KAPADOKYA GEZİSİ
Tarih: 23.04.2013 | Okunma Sayısı: 4826
20-22 Nisan 2013 tarihleri arasında Kapadokya Gezisi yapıldı. Gezi esnasında Aksaray Baro Başkanı Avukat Levent BOZKURT ve Nevşehir Baro Başkanı Avukat Fahri KORUCU ziyaret edildi.
 
 
 
 
 
 
 
 
 
 
 
 
 

KAPADOKYA GEZİSİ

20-22 NİSAN 2013

 

19 NİSAN 2013, CUMA

21:30 Adliye Önünde Buluşma ve Otobüslere yerleşme

22:00 Denizli’den Aksaray’a Doğru Hareket

 

20 NİSAN 2013, CUMARTESİ

Sabah saatlerinde (Saat:07:00 gibi) Aksaray Ağaçlı Tesislerinde kahvaltı molası veriyoruz.Kahvaltımızın ardından Ihlara Vadisi’ne hareket ediyoruz. Melendiz nehrinin kıvrıla kıvrıla aktığı, bu doğa harikası vadide yürüyüş ve fotoğraf molası veriyoruz. Yaklaşık 1,5 saat Ihlara Vadisindeyiz.

 

Daha sonra Hititlerin inşa etmeye başladığı, düşman baskılarından kaçan binlerce kişinin, aylarca yaşayabileceği şekilde düzenlenmiş bir mühendislik harikası olan Derinkuyu Yeraltı Şehrini geziyoruz. Derinkuyu Yeraltı Şehri'nin derinliği yaklaşık 85 m.'dir. Bu yeraltı şehri, bir yeraltı şehrinde bulunan tüm özelliklere sahiptir (ahır, kiler, yemekhane, kilise, şıra hane v.s.). Ayrıca 2. katta misyonerler okulu bulunmaktadır. Geniş bir alan olan okulun tavanı yeraltı şehirlerinde pek rastlanmayan beşik tonoz ile örtülüdür. Salonun solundaki mekânlar çalışma odalarıdır. Yeraltı şehrinin 3. ve 4. katlarından sonra merdivenle doğrudan doğruya derinlemesine inilmekte ve alt katta bulunan haç planlı kiliseye ulaşılmaktadır.

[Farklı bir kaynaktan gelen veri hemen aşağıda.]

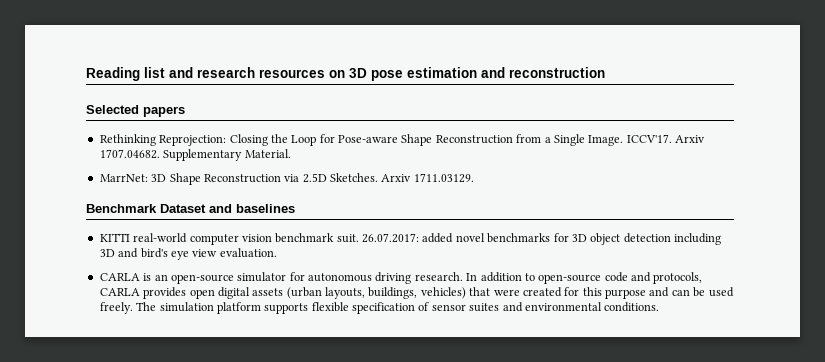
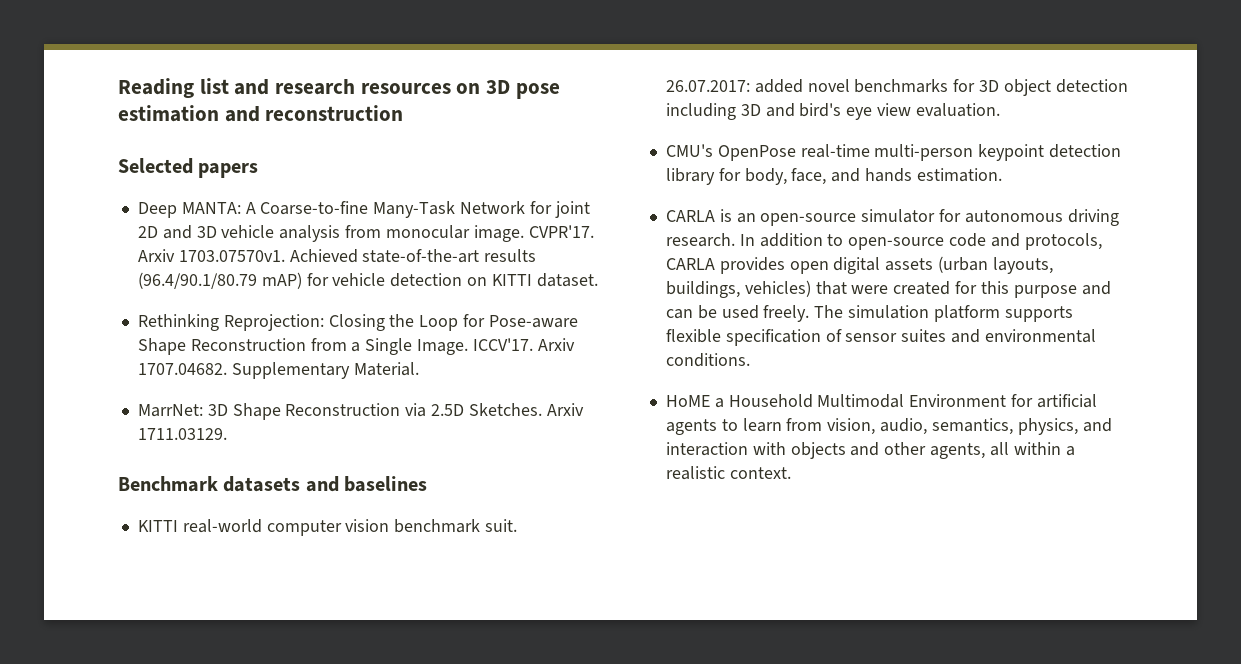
(185, 111) none -> [137,201,590,218] [137,225,594,242] [137,249,537,263] [137,272,598,289] // Deep MANTA: A Coarse-to-fine Many-Task Network for joint 2D and 3D vehicle analysis from monocular image. CVPR'17. Arxiv 1703.07570v1. Achieved state-of-the-art results (96.4/90.1/80.79 mAP) for vehicle detection on KITTI dataset.
[160,204,206,213] Dataset -> [223,476,301,492] datasets
(277, 253) none -> [665,144,1122,161] [665,168,1002,185] // CMU's OpenPose real-time multi-person keypoint detection library for body, face, and hands estimation.
(660, 307) none -> [665,394,1097,408] [665,418,1112,435] [665,442,1075,459] [665,466,791,480] // HoME a Household Multimodal Environment for artificial agents to learn from vision, audio, semantics, physics, and interaction with objects and other agents, all within a realistic context.

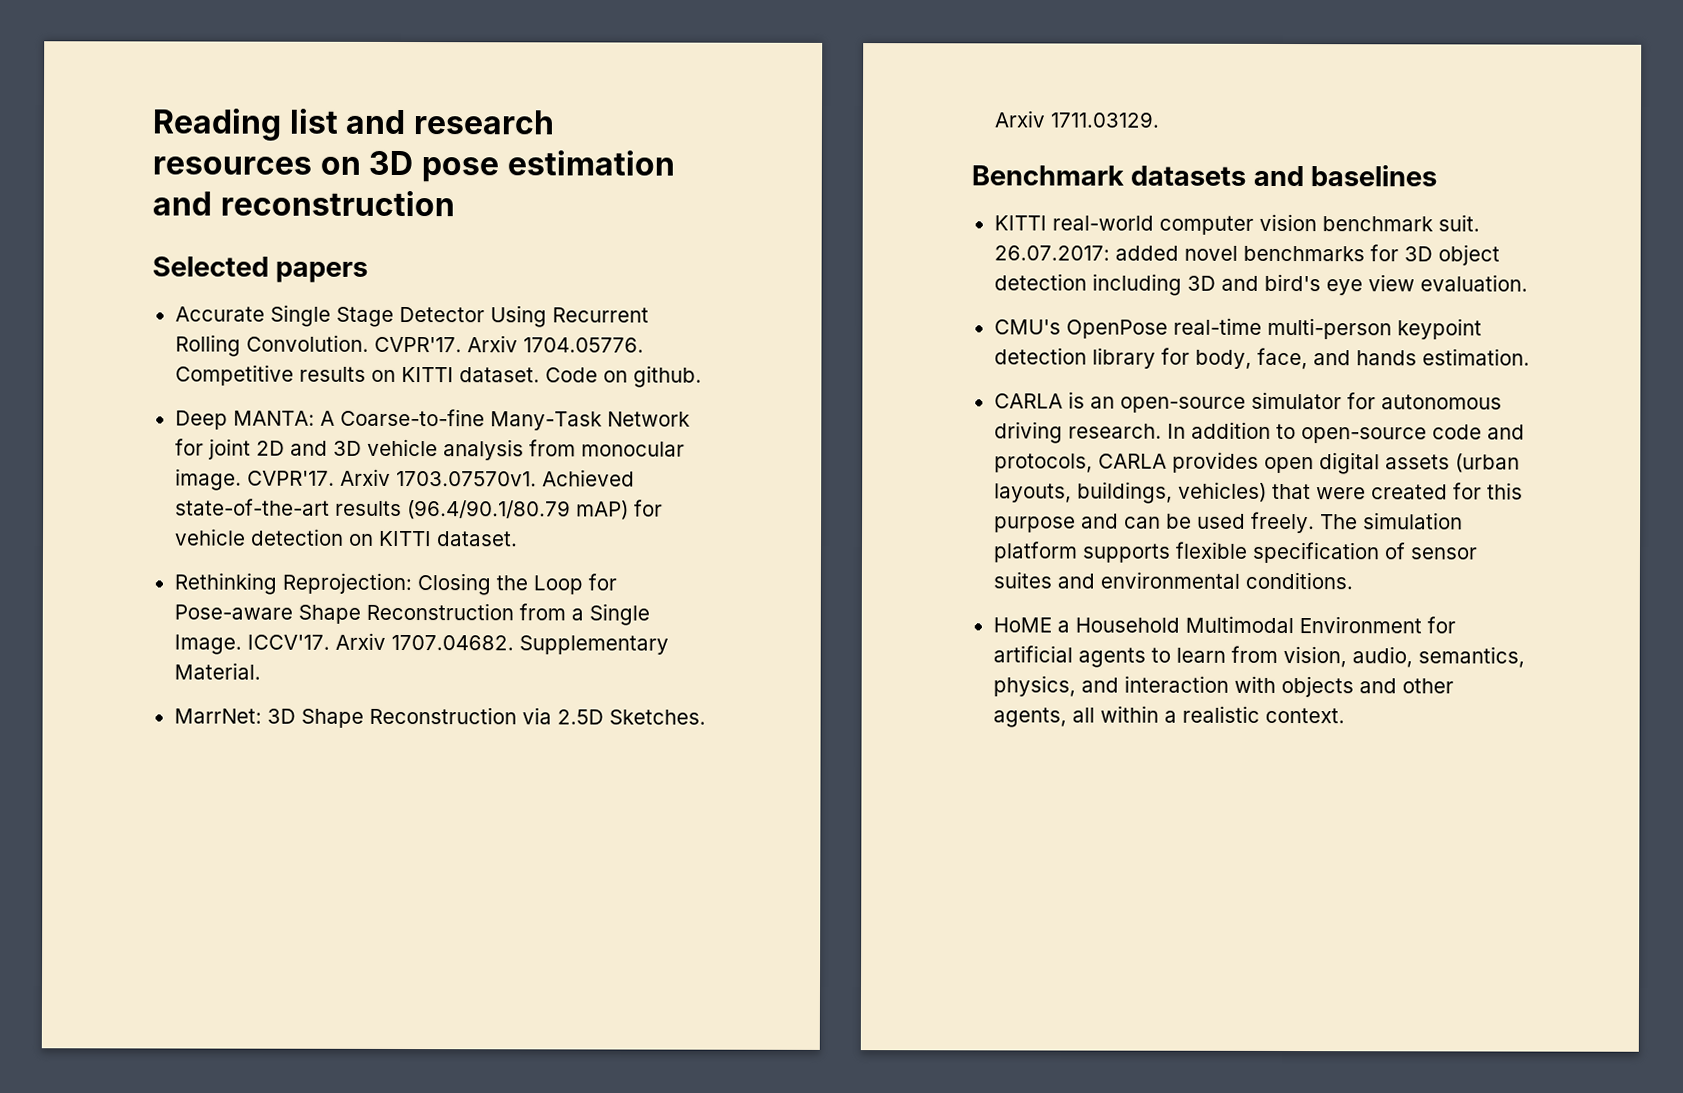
(259, 170) none -> [174,304,649,328] [174,334,644,357] [174,364,702,388] // Accurate Single Stage Detector Using Recurrent Rolling Convolution. CVPR'17. Arxiv 1704.05776. Competitive results on KITTI dataset. Code on github.

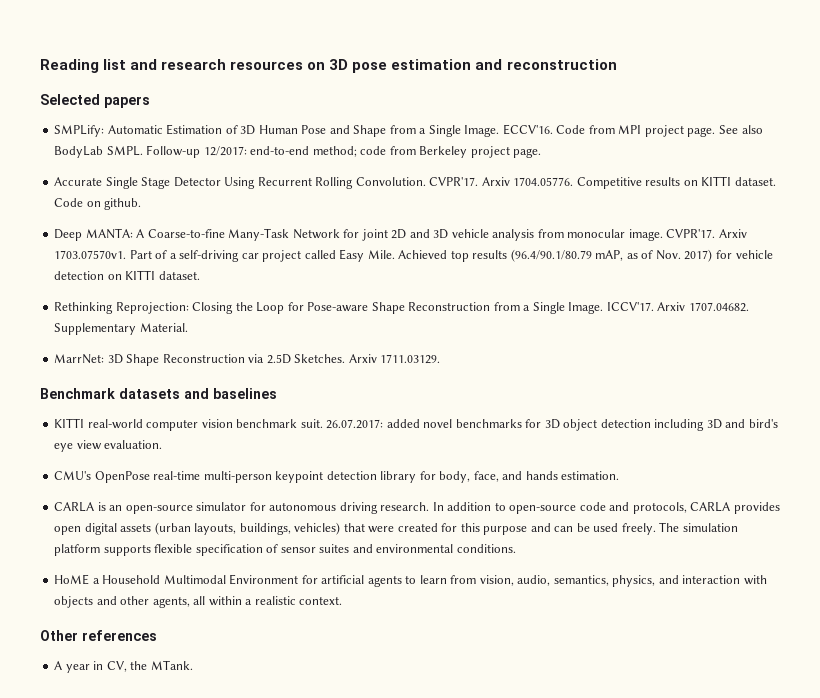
(369, 272) none -> [54,124,763,137] [54,145,542,158] // SMPLify: Automatic Estimation of 3D Human Pose and Shape from a Single Image. ECCV'16. Code from MPI project page. See also BodyLab SMPL. Follow-up 12/2017: end-to-end method; code from Berkeley project page.
[541,469,635,487] [174,498,629,520] Achieved state-of-the-art results (96.4/90.1/80.79 mAP) -> [129,249,713,262] Part of a self-driving car project called Easy Mile. Achieved top results (96.4/90.1/80.79 mAP, as of Nov. 2017)
(1345, 715) none -> [40,630,157,641] [54,660,193,673] // Other references // A year in CV, the MTank.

Yeryüzü ile bağlantısı bulunan 55m. Derinliğindeki havalandırma bacası, aynı zamanda su kuyusu olarak da kullanılmaktadır. Alt kata kadar uzanan kuyulardan her kat yararlanamaz, ayrıca istila anında zehirlenmeyi önlemek için bazı kuyuların ağzı yeryüzü ile bağlantısızdır.1965 yılında açılan Derinkuyu yeraltı şehrinin halen yüzde onu gezilebilmektedir. Burada toplam 1 saat vaktimiz var.

 

Saat 12.00 – 12.30 arası yer altı şehrinden ayrılıp öğle yemeği (extra) yemek üzere yola çıkıyoruz. Öğle yemeğini Uçhisar’da …………….. Restaurant’ta yiyeceğiz. Öğle yemeği sonrası ilk durağımız Bölgenin en yüksek noktası olan, muhtelif dönemlerde savunma amaçlı olarak kullanılmış ve tamamı doğal olarak oluşmuş bir kaya bloğunun oyulması ile Hitit Dönemi ile MS.9.YY arasında ortaya çıkmış olan Uçhisar Kalesi'ne tırmanıyor ve fotoğraflıyoruz.

 

Oradan Güvercinlik Vadisi’yle tanışıyor,  Yüksek bir düzlükte kurulu Uçhisar’ın yamaçlarına yaslanan Güvercinlik Vadisi'nin içindeki çok katlı güvercinlikleri ve doğal bir dev kaya kütlesinin üzerine işlenmiş kaleyi resimliyoruz.

 

Saat 16:30-17:00 gibi odalarımıza yerleşmek üzere Otele varıyoruz.  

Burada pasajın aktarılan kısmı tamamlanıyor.